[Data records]
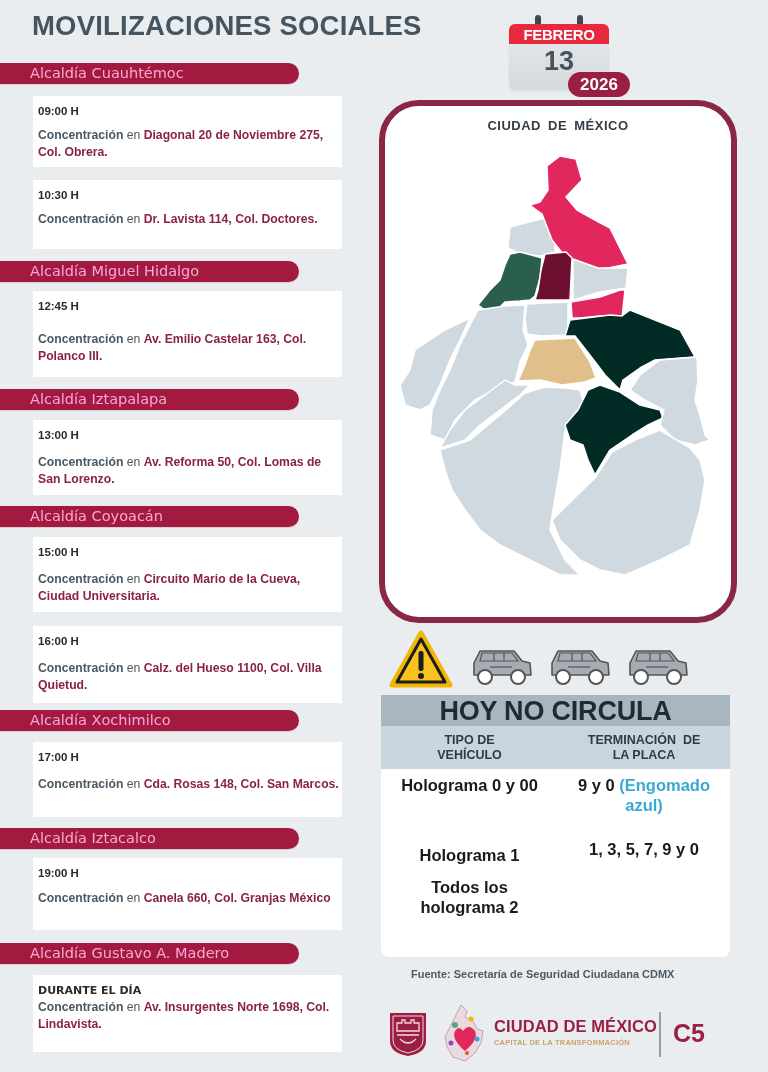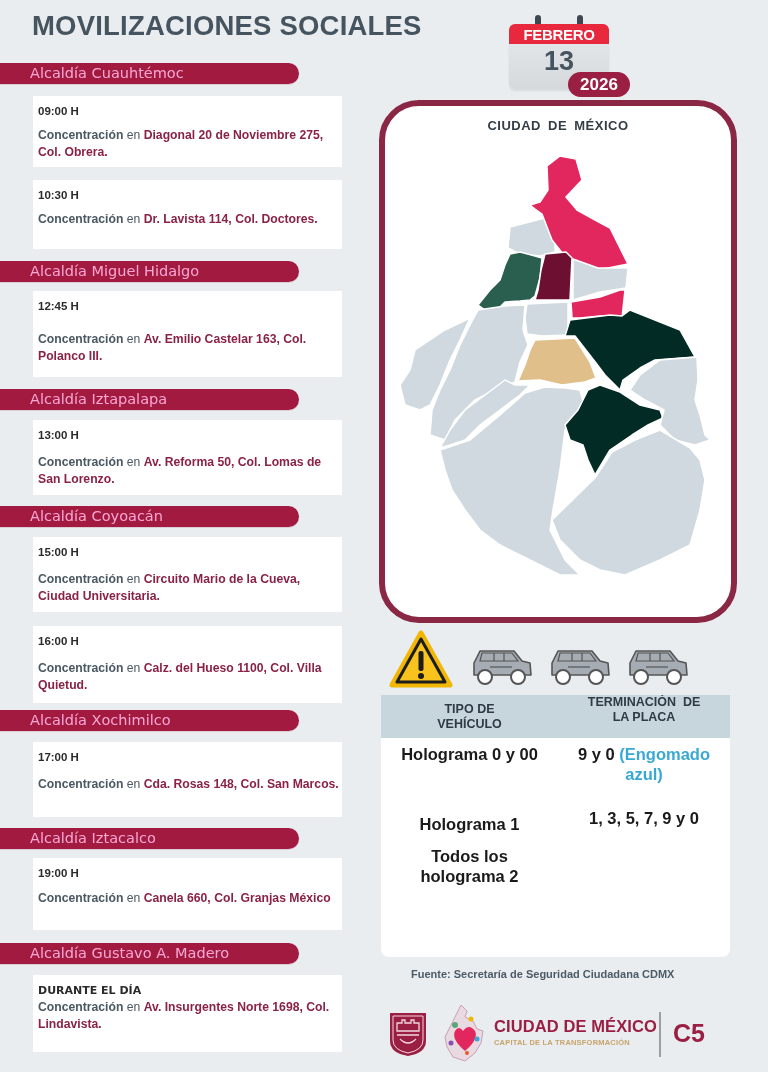--- a/index.html
+++ b/index.html
@@ -281,6 +281,7 @@
 </svg>
 
 <div class="abs hnc">
+  <div class="hnc-title">HOY NO CIRCULA</div>
   <div class="hnc-head">
     <div class="c1">
       <div>TIPO DE</div>

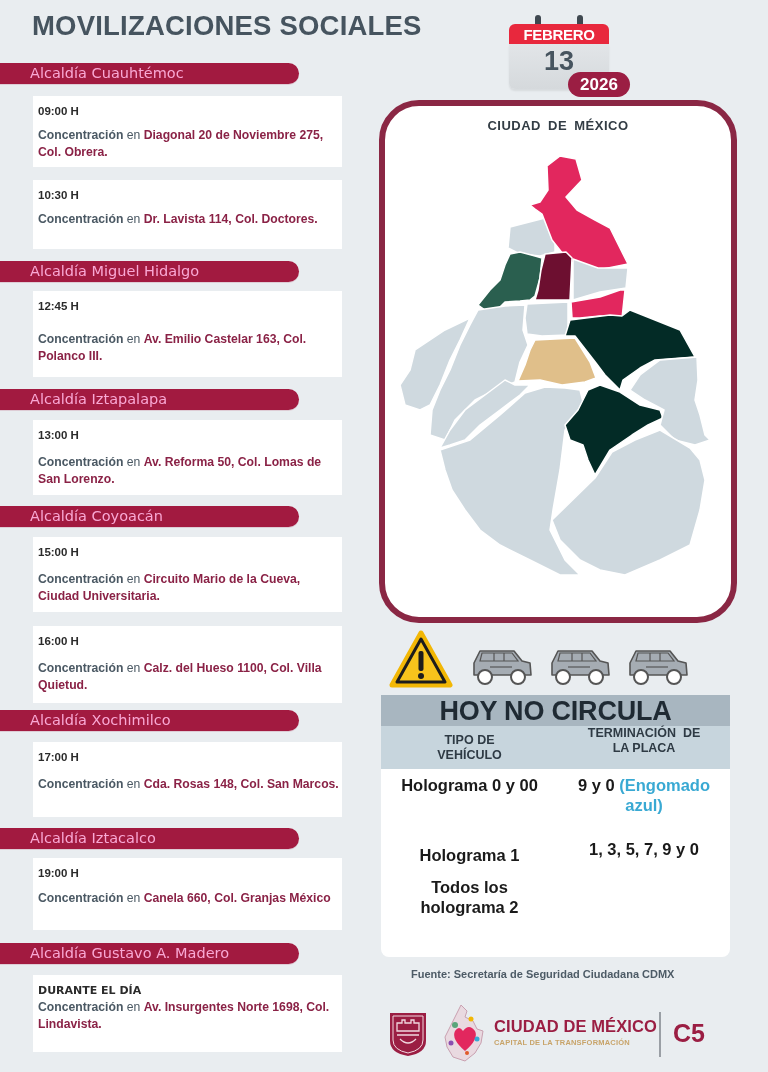--- a/index.html
+++ b/index.html
@@ -106,7 +106,7 @@
     line-height: 15px; text-align: center;
   }
   .hnc-head .c1 { width: 177px; padding-top: 7px; }
-  .hnc-head .c2 { width: 172px; }
+  .hnc-head .c2 { width: 172px; padding-top: 7px; }
   .hnc-row { display: flex; text-align: center; font-weight: bold; font-size: 16.5px; color: #1a1a1a; line-height: 20px; }
   .hnc-row .c1 { width: 177px; }
   .hnc-row .c2 { width: 172px; }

Aim of the task. Could you write out the records exactly while omitting every picture?

Reply.
--- a/index.html
+++ b/index.html
@@ -281,6 +281,7 @@
 </svg>
 
 <div class="abs hnc">
+  <div class="hnc-title">HOY NO CIRCULA</div>
   <div class="hnc-head">
     <div class="c1">
       <div>TIPO DE</div>

--- a/index.html
+++ b/index.html
@@ -106,7 +106,7 @@
     line-height: 15px; text-align: center;
   }
   .hnc-head .c1 { width: 177px; padding-top: 7px; }
-  .hnc-head .c2 { width: 172px; }
+  .hnc-head .c2 { width: 172px; padding-top: 7px; }
   .hnc-row { display: flex; text-align: center; font-weight: bold; font-size: 16.5px; color: #1a1a1a; line-height: 20px; }
   .hnc-row .c1 { width: 177px; }
   .hnc-row .c2 { width: 172px; }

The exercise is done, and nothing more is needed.